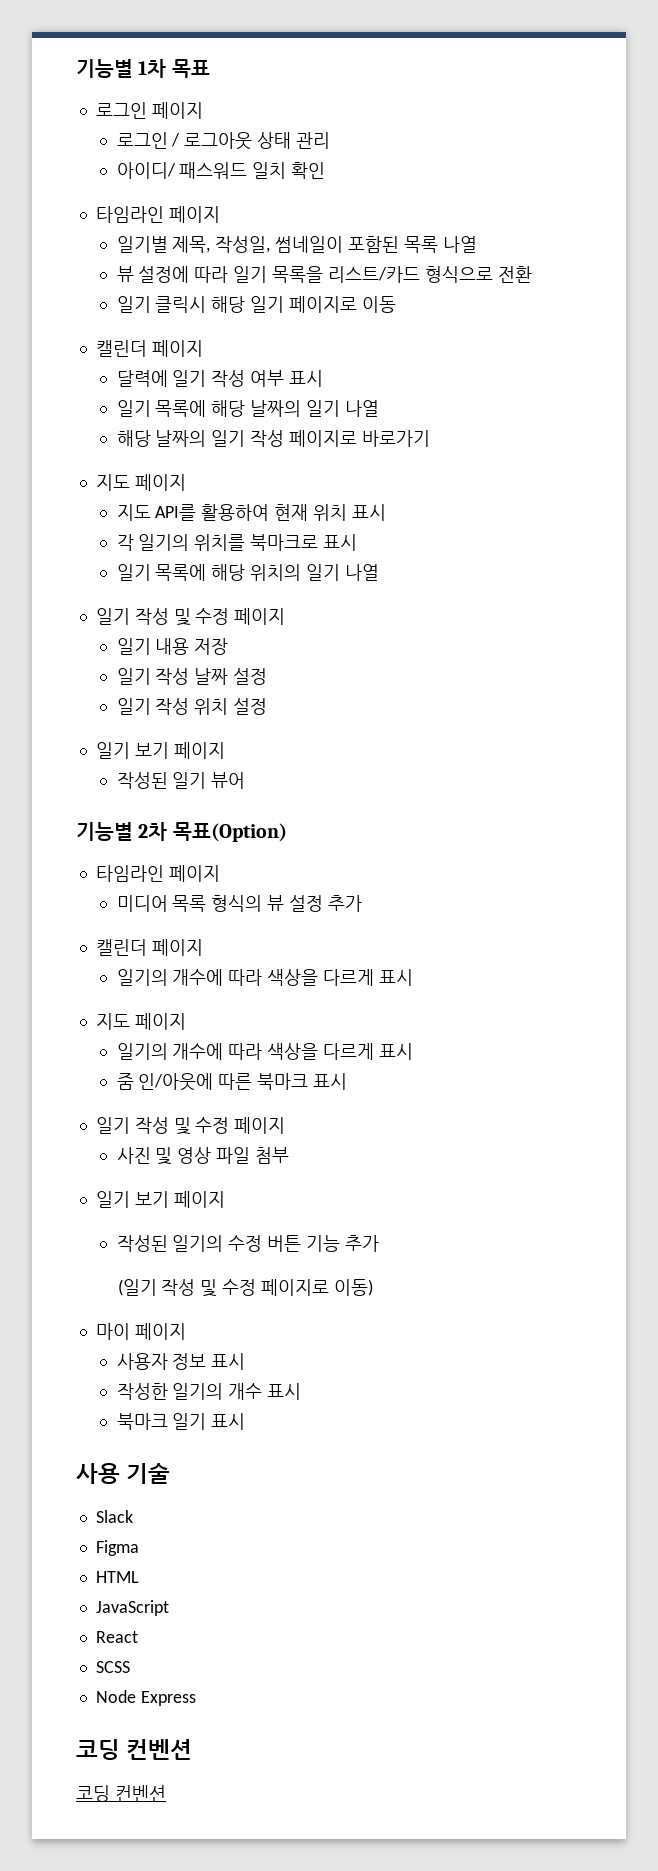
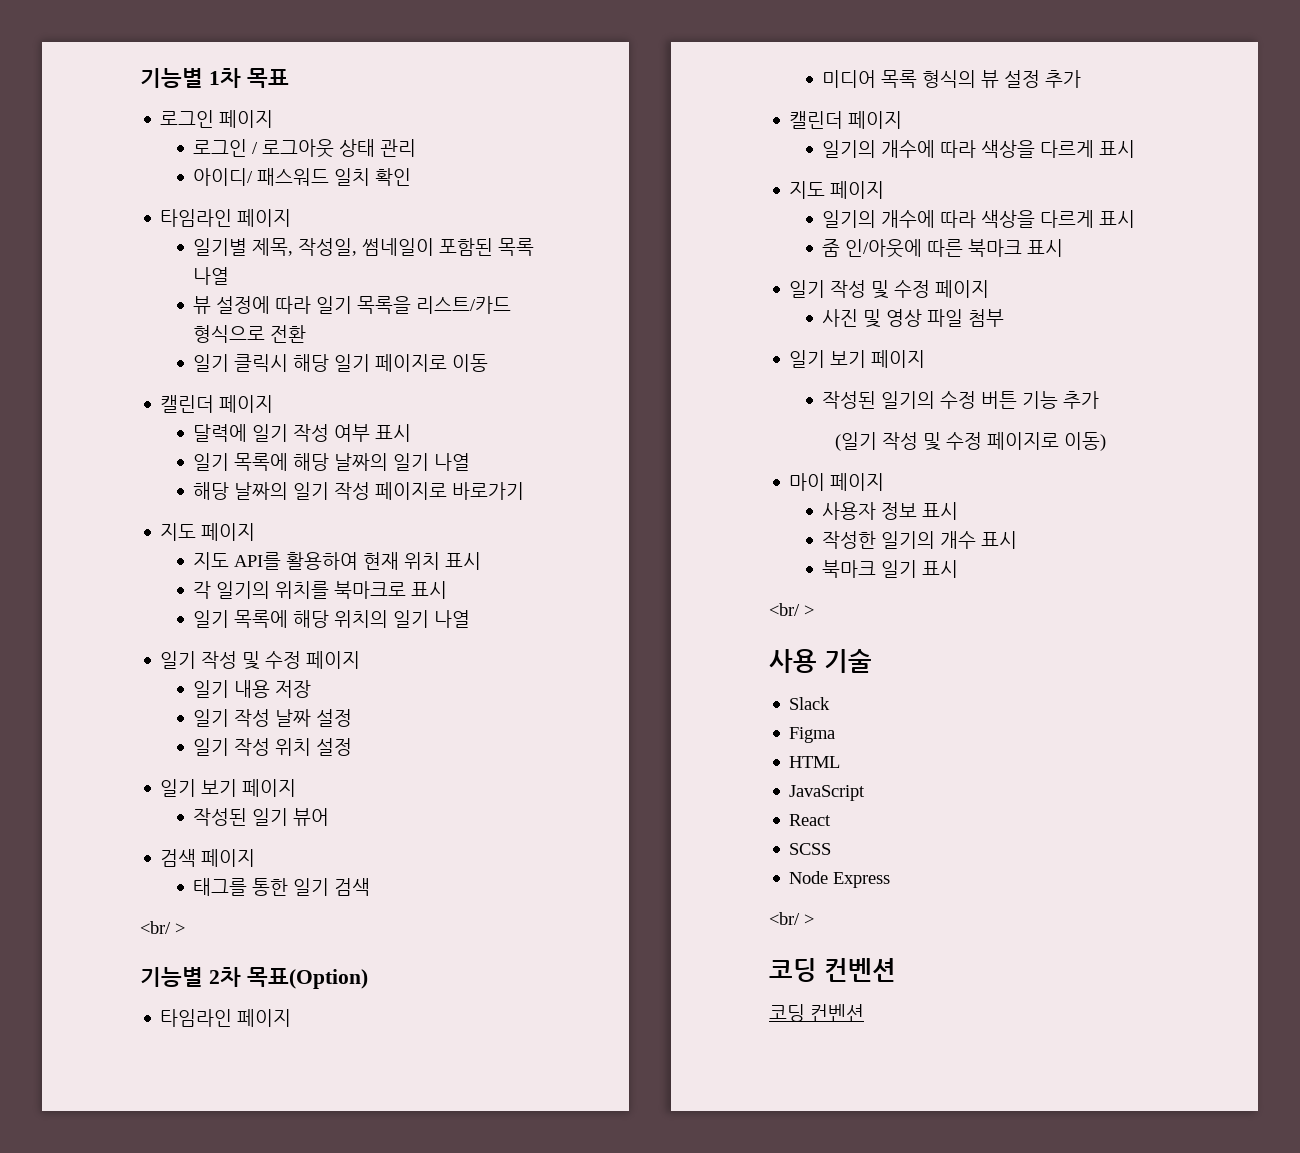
(246, 780) none -> [160,849,256,867] [193,878,371,896] [140,921,185,934] // 검색 페이지 // 태그를 통한 일기 검색 // <br/ >
(246, 1421) none -> [769,603,814,616] // <br/ >
(196, 1698) none -> [769,912,814,925] // <br/ >

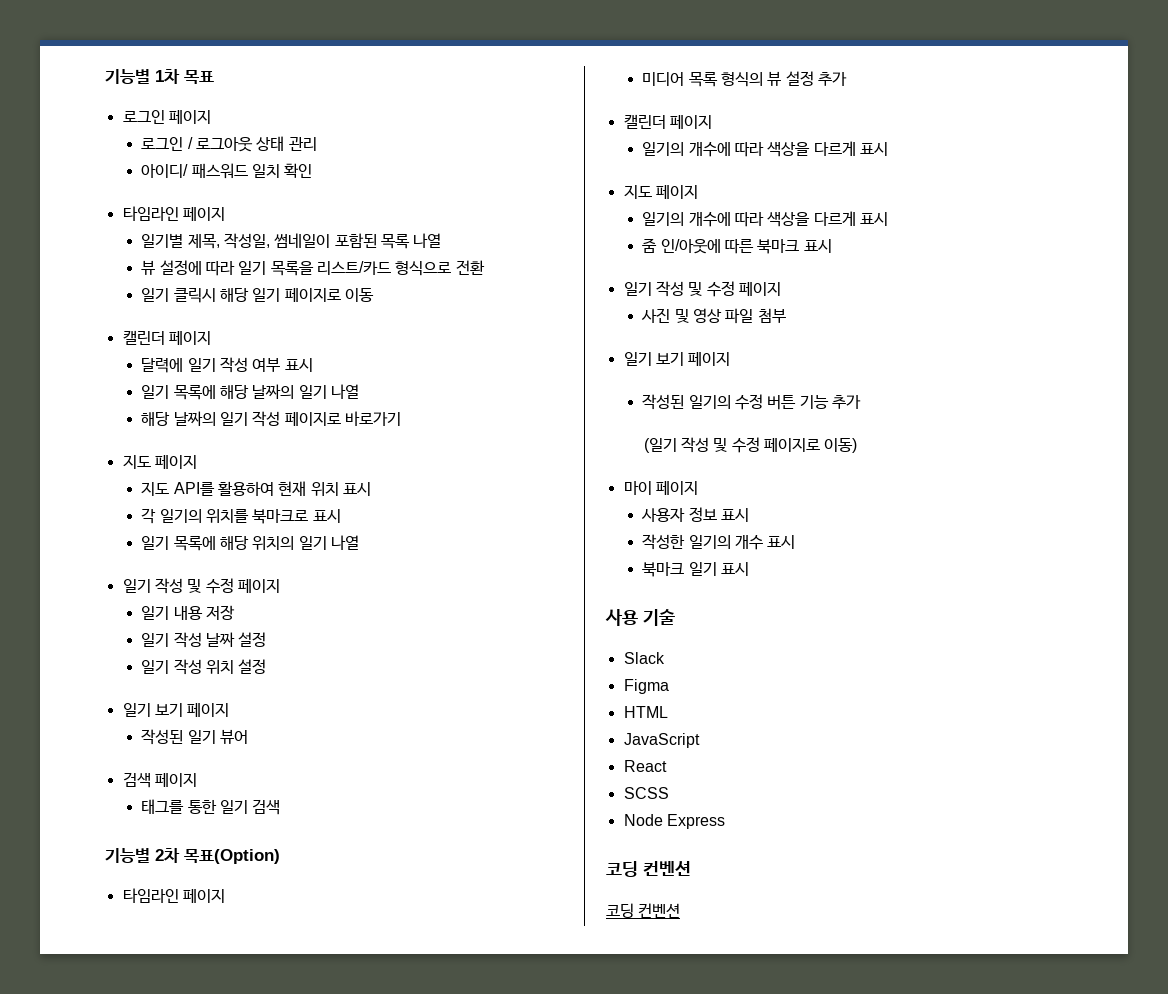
[140,921,185,934] // <br/ > -> (281, 807) none
[769,603,814,616] // <br/ > -> (750, 569) none
[769,912,814,925] // <br/ > -> (725, 821) none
§
## [WORK REQUEST]
Copy out the data above to the letter, and keep every picture out of it.

## [WRITTEN SOLUTION]
(246, 780) none -> [160,849,256,867] [193,878,371,896] [140,921,185,934] // 검색 페이지 // 태그를 통한 일기 검색 // <br/ >
(246, 1421) none -> [769,603,814,616] // <br/ >
(196, 1698) none -> [769,912,814,925] // <br/ >

[140,921,185,934] // <br/ > -> (281, 807) none
[769,603,814,616] // <br/ > -> (750, 569) none
[769,912,814,925] // <br/ > -> (725, 821) none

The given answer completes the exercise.